▸ What you are asked to do: For every entry, reproduce the wording exactly and omit any image it holds.

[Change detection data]
- - -
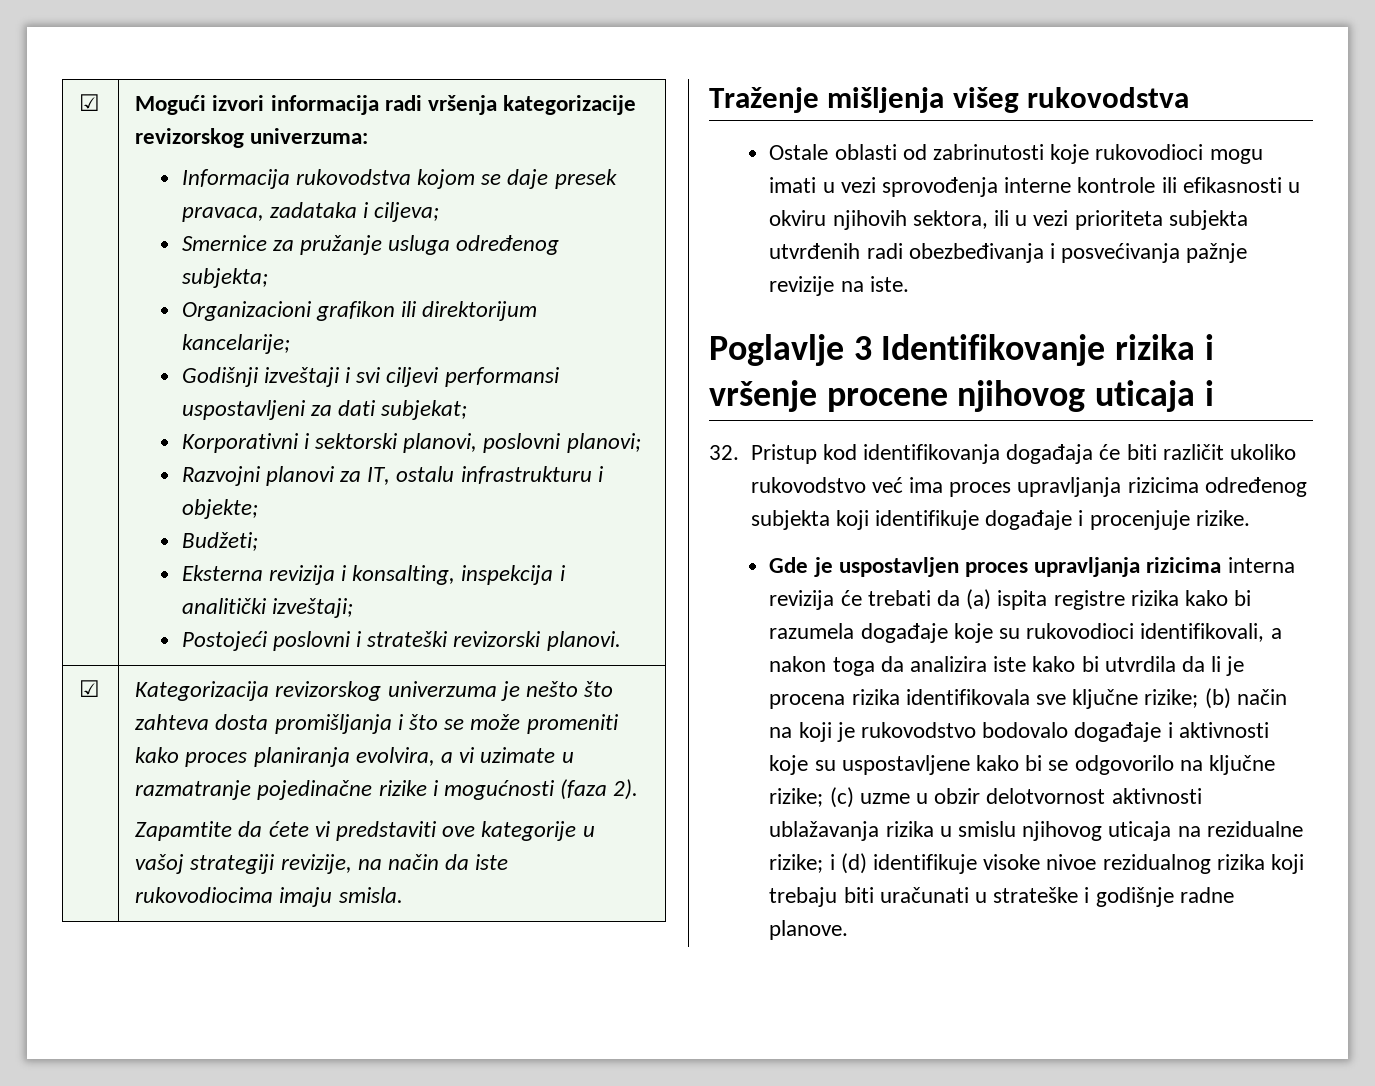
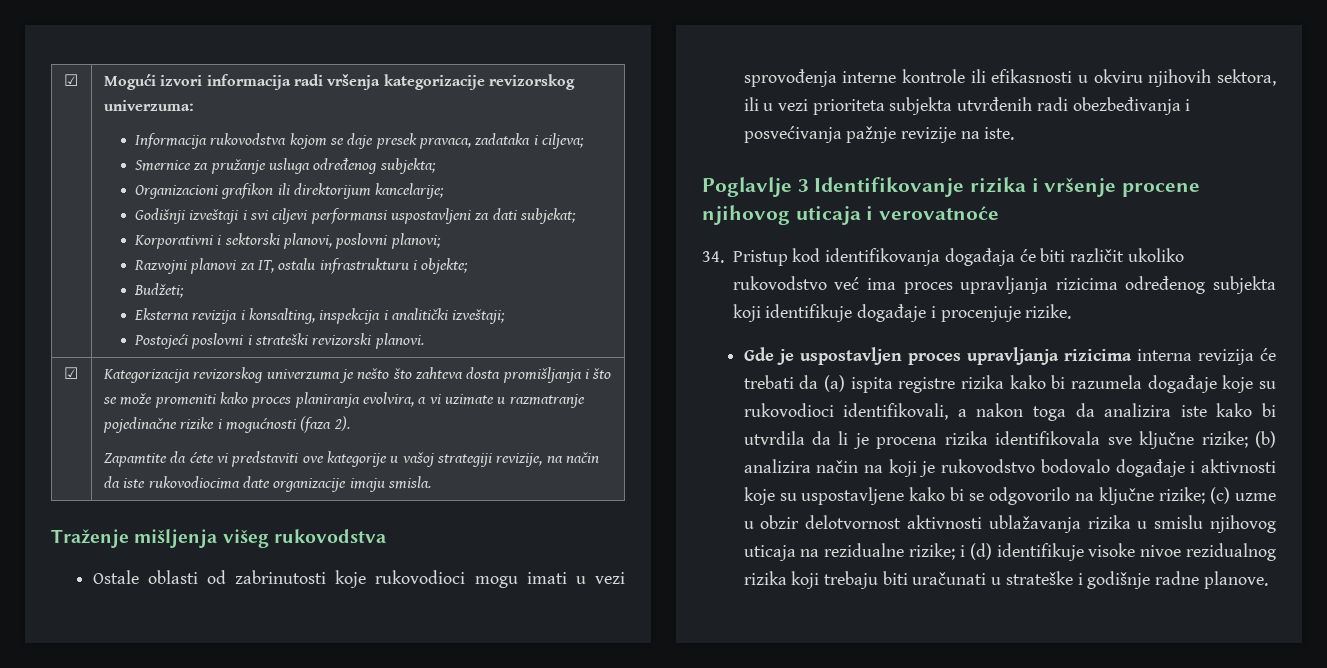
- Zapamtite da ćete vi predstaviti ove kategorije u vašoj strategiji revizije, na način da iste rukovodiocima imaju smisla.
+ Zapamtite da ćete vi predstaviti ove kategorije u vašoj strategiji revizije, na način da iste rukovodiocima date organizacije imaju smisla.
- Poglavlje 3 Identifikovanje rizika i vršenje procene njihovog uticaja i
- 32. Pristup kod identifikovanja događaja će biti različit ukoliko rukovodstvo već ima proces upravljanja rizicima određenog subjekta koji identifikuje događaje i procenjuje rizike.
+ Poglavlje 3 Identifikovanje rizika i vršenje procene njihovog uticaja i verovatnoće
+ 34. Pristup kod identifikovanja događaja će biti različit ukoliko rukovodstvo već ima proces upravljanja rizicima određenog subjekta koji identifikuje događaje i procenjuje rizike.
- (b) način na koji je rukovodstvo bodovalo događaje i aktivnosti koje su uspostavljene kako bi se odgovorilo na ključne rizike;
+ (b) analizira način na koji je rukovodstvo bodovalo događaje i aktivnosti koje su uspostavljene kako bi se odgovorilo na ključne rizike;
- - -
▸ Completed task:
- Zapamtite da ćete vi predstaviti ove kategorije u vašoj strategiji revizije, na način da iste rukovodiocima imaju smisla.
+ Zapamtite da ćete vi predstaviti ove kategorije u vašoj strategiji revizije, na način da iste rukovodiocima date organizacije imaju smisla.
- Poglavlje 3 Identifikovanje rizika i vršenje procene njihovog uticaja i
- 32. Pristup kod identifikovanja događaja će biti različit ukoliko rukovodstvo već ima proces upravljanja rizicima određenog subjekta koji identifikuje događaje i procenjuje rizike.
+ Poglavlje 3 Identifikovanje rizika i vršenje procene njihovog uticaja i verovatnoće
+ 34. Pristup kod identifikovanja događaja će biti različit ukoliko rukovodstvo već ima proces upravljanja rizicima određenog subjekta koji identifikuje događaje i procenjuje rizike.
- (b) način na koji je rukovodstvo bodovalo događaje i aktivnosti koje su uspostavljene kako bi se odgovorilo na ključne rizike;
+ (b) analizira način na koji je rukovodstvo bodovalo događaje i aktivnosti koje su uspostavljene kako bi se odgovorilo na ključne rizike;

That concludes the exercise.